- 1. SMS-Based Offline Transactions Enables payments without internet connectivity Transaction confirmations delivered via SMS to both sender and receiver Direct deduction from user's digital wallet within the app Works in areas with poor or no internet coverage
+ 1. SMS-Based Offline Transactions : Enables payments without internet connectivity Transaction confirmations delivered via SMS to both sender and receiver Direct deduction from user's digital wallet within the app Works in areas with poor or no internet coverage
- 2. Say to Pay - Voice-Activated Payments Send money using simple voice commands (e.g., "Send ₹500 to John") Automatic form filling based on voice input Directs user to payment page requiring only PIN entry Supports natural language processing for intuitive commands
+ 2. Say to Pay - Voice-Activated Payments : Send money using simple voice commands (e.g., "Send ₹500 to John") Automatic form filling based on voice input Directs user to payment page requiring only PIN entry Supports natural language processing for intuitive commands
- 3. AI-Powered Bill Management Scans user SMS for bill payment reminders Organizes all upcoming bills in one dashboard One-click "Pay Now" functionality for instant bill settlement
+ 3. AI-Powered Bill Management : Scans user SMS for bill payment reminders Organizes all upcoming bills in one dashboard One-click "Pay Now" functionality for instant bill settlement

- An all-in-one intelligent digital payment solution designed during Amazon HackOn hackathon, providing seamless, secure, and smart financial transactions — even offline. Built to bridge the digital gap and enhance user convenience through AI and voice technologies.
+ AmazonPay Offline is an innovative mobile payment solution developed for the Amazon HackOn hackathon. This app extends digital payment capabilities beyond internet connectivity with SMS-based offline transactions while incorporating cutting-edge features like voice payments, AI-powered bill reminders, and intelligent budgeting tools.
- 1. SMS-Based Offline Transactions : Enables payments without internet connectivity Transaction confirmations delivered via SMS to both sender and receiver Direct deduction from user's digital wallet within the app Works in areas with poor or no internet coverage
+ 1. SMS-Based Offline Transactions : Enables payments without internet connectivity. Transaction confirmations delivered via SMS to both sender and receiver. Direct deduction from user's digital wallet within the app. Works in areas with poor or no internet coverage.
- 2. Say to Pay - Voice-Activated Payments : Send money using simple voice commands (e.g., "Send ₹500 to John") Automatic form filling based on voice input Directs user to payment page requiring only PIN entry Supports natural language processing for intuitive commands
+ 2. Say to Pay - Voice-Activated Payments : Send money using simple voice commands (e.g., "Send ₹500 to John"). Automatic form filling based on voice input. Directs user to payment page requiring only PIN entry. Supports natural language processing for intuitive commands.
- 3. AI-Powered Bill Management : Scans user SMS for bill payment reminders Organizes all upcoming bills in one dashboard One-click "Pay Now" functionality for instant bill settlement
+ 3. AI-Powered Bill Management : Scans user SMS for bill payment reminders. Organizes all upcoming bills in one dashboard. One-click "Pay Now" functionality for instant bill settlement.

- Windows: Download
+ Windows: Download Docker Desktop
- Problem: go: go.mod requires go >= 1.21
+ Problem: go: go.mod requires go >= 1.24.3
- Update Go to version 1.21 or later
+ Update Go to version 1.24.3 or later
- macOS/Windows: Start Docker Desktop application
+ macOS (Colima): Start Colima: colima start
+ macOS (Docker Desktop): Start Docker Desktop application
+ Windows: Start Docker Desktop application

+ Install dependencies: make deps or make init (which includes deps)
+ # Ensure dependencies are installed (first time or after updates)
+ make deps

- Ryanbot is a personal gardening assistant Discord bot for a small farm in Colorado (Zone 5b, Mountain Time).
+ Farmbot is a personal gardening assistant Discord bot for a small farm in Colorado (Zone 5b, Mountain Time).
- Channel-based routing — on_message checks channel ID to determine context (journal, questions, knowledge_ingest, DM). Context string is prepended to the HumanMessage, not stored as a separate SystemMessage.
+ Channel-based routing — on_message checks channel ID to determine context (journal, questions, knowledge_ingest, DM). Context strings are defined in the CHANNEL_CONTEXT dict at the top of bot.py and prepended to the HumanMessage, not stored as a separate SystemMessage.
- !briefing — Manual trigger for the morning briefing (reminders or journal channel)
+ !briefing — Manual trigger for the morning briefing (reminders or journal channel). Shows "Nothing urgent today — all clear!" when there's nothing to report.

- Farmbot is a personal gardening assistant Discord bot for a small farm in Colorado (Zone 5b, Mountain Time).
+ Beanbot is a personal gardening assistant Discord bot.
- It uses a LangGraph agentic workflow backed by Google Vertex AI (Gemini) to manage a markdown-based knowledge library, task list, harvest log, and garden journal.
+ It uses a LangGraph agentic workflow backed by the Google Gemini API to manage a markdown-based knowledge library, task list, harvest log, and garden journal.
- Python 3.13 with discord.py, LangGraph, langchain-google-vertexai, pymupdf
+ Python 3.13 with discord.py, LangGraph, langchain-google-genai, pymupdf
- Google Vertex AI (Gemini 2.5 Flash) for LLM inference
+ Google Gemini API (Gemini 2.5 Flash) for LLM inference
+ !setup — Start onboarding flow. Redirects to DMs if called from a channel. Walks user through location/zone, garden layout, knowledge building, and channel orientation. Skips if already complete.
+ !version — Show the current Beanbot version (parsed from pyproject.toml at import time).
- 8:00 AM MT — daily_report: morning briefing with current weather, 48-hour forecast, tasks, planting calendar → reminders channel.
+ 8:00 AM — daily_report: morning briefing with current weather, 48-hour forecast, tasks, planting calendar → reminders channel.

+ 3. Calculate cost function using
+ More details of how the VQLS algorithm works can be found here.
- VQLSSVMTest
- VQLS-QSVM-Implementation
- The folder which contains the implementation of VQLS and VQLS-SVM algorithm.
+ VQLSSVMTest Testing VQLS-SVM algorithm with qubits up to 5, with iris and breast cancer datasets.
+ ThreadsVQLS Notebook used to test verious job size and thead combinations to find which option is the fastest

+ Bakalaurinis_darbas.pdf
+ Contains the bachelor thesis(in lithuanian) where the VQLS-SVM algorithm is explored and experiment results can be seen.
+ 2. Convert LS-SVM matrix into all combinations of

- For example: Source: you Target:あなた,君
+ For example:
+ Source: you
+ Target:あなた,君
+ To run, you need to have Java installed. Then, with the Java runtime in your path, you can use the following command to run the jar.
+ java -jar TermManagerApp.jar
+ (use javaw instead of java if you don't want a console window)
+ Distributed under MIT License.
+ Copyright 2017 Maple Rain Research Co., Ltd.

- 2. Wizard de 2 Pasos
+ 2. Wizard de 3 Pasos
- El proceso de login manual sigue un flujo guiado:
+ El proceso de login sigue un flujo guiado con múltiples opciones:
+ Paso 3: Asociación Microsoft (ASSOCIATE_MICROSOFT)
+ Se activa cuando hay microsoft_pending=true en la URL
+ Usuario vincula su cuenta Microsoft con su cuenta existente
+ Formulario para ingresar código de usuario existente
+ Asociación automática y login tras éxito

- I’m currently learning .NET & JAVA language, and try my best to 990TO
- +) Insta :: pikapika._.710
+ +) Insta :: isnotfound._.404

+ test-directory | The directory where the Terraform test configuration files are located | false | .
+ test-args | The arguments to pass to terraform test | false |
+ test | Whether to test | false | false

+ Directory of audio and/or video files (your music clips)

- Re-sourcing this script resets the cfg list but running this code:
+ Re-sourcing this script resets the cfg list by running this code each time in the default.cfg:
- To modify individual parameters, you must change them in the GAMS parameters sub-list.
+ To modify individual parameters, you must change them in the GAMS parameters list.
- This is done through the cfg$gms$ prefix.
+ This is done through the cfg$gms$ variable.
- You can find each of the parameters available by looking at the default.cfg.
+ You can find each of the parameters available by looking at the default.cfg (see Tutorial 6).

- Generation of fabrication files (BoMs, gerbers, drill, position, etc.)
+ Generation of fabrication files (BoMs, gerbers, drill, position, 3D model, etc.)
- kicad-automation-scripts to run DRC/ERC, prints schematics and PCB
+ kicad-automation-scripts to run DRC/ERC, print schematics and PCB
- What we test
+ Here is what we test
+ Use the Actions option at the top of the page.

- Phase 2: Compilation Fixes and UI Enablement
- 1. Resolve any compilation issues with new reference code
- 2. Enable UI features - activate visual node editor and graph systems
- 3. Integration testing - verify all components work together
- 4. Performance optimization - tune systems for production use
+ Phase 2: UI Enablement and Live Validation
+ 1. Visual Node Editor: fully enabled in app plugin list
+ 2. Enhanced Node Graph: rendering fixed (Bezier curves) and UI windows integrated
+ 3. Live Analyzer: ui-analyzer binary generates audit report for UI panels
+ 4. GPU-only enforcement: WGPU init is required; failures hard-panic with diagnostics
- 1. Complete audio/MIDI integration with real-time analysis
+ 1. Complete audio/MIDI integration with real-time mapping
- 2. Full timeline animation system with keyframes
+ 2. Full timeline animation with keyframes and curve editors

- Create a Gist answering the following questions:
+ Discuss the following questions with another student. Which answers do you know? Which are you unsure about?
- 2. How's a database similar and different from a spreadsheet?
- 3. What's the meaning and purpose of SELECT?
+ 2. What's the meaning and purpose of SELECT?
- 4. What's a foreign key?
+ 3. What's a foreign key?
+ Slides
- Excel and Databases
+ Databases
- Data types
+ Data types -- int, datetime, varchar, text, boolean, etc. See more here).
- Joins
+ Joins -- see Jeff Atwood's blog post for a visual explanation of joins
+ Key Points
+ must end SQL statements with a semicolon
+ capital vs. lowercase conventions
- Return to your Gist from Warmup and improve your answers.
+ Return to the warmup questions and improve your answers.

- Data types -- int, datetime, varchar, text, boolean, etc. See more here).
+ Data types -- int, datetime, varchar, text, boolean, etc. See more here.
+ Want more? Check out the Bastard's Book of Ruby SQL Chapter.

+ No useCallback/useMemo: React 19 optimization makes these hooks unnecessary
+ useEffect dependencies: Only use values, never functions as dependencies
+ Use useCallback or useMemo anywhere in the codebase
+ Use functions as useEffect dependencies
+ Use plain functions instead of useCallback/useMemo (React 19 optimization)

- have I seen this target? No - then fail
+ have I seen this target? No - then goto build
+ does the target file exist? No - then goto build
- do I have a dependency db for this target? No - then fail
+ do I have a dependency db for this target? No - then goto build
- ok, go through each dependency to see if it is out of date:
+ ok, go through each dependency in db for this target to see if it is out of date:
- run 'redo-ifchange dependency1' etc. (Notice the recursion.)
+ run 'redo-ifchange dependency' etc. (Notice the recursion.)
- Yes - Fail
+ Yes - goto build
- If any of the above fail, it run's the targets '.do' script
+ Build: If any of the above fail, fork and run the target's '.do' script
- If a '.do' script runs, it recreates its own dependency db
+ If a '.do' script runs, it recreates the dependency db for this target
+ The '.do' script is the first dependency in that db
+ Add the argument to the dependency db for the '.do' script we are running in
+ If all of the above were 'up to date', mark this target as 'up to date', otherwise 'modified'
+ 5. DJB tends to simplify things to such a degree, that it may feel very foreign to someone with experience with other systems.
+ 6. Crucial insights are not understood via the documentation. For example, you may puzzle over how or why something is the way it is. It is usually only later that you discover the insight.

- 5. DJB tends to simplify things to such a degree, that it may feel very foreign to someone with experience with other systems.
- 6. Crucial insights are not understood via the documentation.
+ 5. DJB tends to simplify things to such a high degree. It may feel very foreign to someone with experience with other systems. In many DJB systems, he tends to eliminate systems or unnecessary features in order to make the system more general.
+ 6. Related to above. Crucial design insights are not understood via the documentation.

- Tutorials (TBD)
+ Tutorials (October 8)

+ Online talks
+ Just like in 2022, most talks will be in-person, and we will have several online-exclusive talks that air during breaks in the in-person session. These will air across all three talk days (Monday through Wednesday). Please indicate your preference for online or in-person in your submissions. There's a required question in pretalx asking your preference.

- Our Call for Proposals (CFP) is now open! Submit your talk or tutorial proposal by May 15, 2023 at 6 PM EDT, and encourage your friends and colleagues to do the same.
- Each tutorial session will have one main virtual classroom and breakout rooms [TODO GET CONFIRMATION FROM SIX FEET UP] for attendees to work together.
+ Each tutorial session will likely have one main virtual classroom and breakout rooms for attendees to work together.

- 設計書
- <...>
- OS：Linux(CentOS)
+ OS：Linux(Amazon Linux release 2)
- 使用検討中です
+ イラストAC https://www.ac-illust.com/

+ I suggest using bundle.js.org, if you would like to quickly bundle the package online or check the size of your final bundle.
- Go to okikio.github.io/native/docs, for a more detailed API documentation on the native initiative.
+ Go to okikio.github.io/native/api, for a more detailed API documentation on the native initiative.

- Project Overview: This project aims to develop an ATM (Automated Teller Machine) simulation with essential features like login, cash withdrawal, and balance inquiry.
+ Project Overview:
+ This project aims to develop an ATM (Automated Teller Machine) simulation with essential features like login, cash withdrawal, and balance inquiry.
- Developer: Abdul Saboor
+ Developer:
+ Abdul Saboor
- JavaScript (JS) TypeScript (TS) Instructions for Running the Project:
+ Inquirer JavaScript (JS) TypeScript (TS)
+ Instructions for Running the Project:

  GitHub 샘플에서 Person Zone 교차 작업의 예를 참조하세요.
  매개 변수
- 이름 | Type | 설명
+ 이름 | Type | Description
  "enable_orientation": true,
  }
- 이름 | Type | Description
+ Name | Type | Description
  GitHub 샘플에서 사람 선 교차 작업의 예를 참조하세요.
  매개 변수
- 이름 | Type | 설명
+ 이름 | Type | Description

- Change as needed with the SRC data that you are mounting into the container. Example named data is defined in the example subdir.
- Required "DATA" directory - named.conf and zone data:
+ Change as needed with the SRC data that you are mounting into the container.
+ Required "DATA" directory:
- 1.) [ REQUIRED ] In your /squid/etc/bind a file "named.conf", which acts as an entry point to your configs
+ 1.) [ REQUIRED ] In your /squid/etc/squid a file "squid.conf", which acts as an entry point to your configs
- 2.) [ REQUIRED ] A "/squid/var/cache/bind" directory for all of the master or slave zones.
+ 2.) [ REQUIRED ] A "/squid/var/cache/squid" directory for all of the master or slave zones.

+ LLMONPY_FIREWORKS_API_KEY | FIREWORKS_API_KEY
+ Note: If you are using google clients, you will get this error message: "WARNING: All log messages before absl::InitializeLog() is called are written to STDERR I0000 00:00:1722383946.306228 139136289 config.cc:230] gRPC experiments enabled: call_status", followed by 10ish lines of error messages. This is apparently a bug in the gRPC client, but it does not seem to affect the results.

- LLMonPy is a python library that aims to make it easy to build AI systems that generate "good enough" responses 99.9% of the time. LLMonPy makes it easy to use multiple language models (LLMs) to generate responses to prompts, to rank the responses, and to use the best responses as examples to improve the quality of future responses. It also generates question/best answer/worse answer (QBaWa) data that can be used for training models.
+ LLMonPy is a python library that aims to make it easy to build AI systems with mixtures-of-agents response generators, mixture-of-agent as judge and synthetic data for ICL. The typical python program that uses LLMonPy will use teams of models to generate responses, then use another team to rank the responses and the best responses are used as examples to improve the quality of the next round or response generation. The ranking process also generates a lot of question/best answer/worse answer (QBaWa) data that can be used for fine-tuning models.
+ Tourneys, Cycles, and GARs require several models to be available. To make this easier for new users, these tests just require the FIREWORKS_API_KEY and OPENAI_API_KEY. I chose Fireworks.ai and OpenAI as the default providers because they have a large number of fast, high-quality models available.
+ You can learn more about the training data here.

+---+

WORK TO COMPLETE.
Across the whole listing, tally the lines that include the string "recursion". Reply with the number only.

SOLUTION TO THE PROBLEM.
2